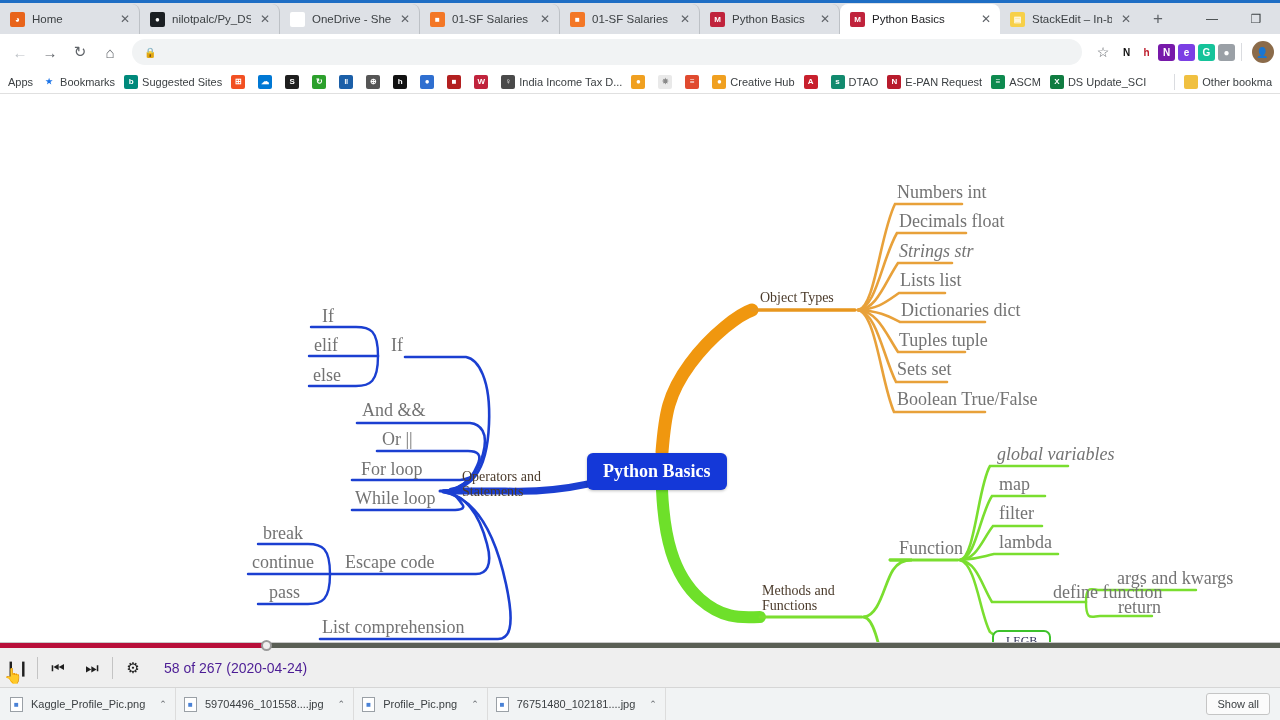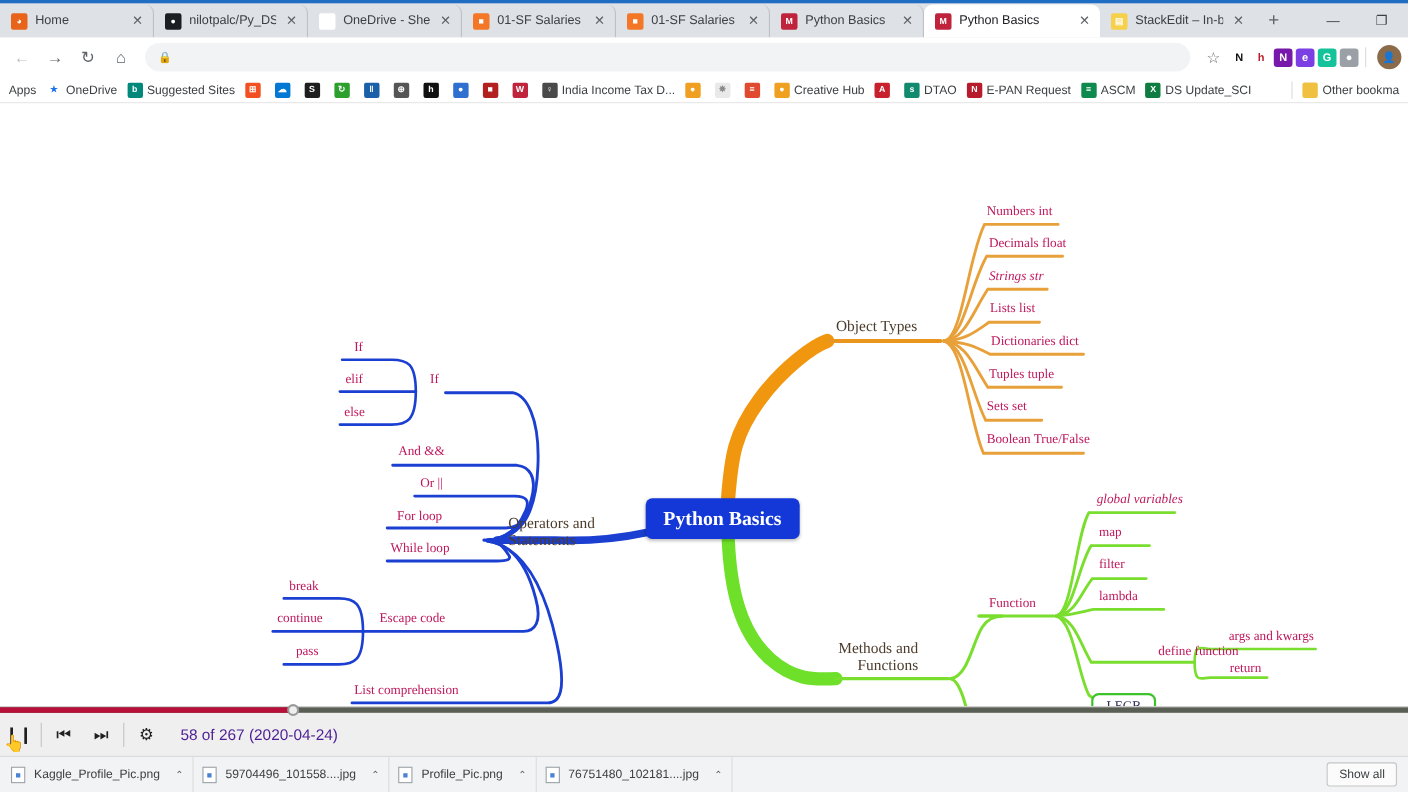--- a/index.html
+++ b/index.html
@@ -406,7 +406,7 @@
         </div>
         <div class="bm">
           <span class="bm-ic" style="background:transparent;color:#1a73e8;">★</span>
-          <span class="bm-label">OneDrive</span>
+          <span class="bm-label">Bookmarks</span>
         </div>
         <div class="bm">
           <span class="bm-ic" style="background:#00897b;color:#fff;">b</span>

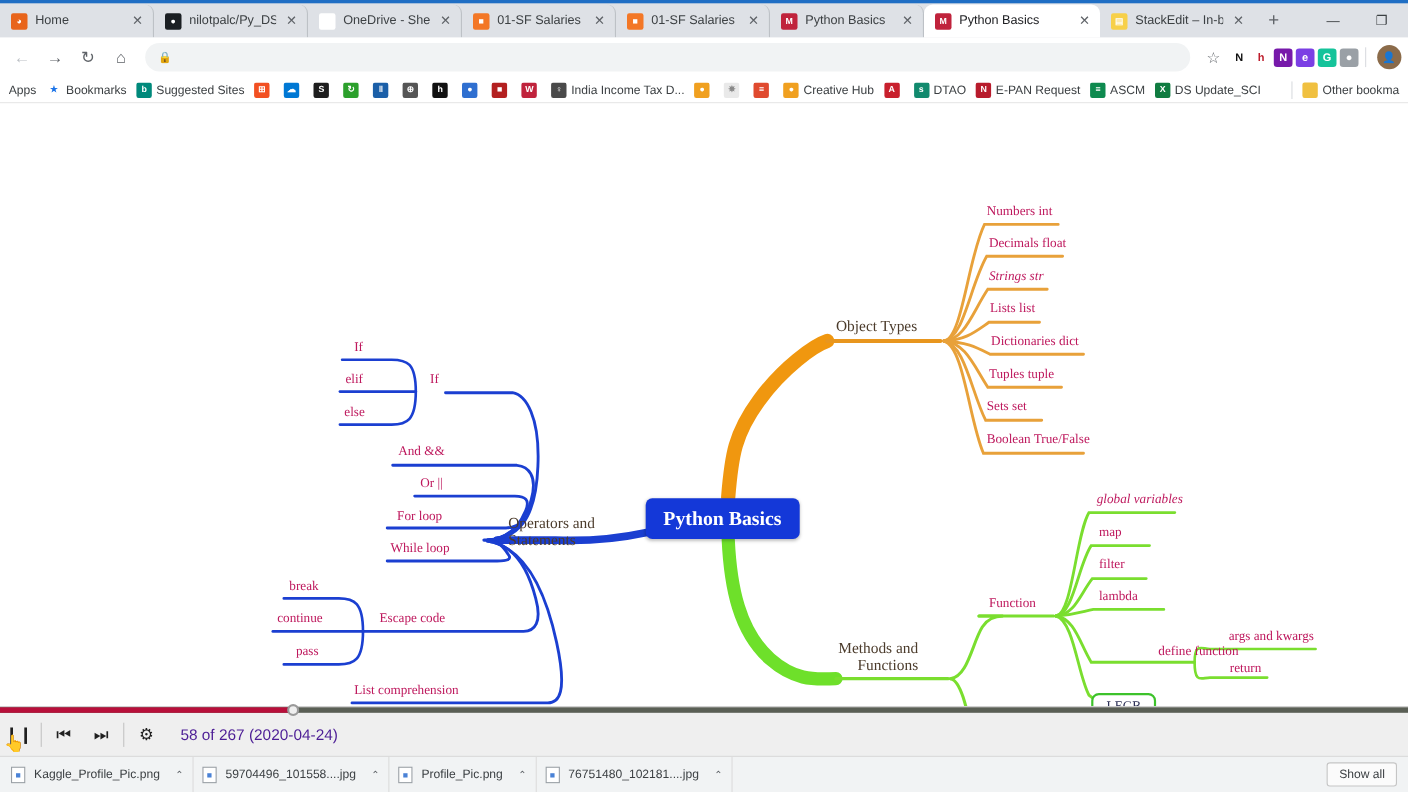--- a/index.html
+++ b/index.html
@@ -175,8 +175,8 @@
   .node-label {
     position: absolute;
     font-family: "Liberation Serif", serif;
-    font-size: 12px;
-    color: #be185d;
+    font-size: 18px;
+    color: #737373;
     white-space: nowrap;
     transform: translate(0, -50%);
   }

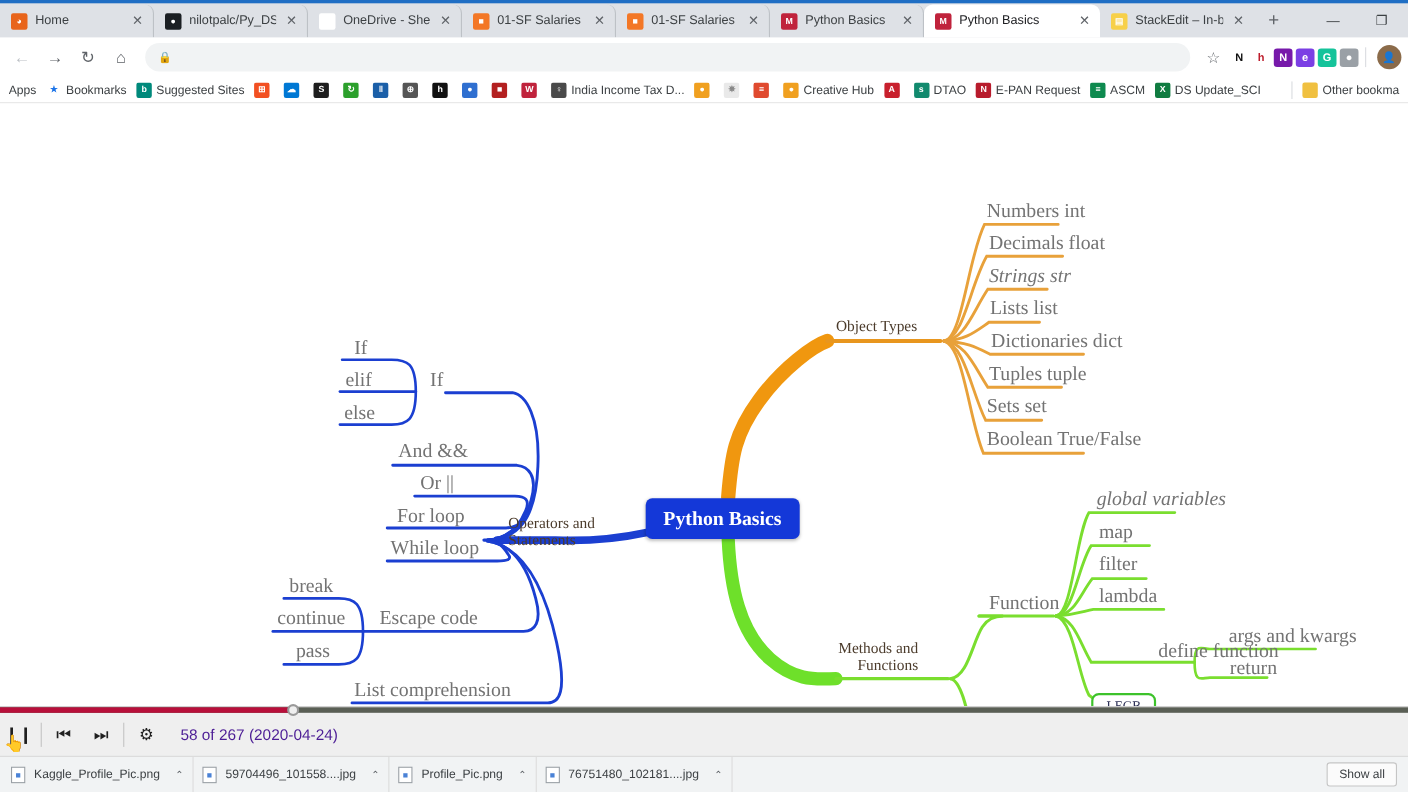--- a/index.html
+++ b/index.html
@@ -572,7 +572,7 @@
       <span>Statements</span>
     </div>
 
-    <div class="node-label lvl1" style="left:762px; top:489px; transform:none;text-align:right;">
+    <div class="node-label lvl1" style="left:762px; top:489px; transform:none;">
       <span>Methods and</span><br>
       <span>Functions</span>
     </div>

...

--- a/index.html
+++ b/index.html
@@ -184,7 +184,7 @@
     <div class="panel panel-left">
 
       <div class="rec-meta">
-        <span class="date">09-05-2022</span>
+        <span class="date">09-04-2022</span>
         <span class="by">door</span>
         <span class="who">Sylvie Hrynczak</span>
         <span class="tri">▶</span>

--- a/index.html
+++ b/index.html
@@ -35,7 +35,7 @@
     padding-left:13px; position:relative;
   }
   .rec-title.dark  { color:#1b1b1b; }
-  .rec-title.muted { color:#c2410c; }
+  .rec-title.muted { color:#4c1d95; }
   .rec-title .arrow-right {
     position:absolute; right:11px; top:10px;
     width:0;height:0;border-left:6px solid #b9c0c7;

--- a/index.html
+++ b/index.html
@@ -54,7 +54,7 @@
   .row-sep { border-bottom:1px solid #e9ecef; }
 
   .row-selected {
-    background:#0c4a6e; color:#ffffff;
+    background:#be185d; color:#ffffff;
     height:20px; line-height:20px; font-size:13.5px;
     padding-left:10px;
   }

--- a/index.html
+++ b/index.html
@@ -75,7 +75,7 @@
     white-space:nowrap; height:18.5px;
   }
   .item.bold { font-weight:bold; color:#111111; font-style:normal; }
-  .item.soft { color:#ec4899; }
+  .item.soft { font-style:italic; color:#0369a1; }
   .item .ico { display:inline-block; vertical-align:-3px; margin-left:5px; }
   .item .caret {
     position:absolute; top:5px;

What you will do:
Which lines in the material above include the string "absolute"? Pull them out.

Exercise output:
     position: absolute;
     position:absolute; right:11px; top:10px;
     position:absolute; top:5px;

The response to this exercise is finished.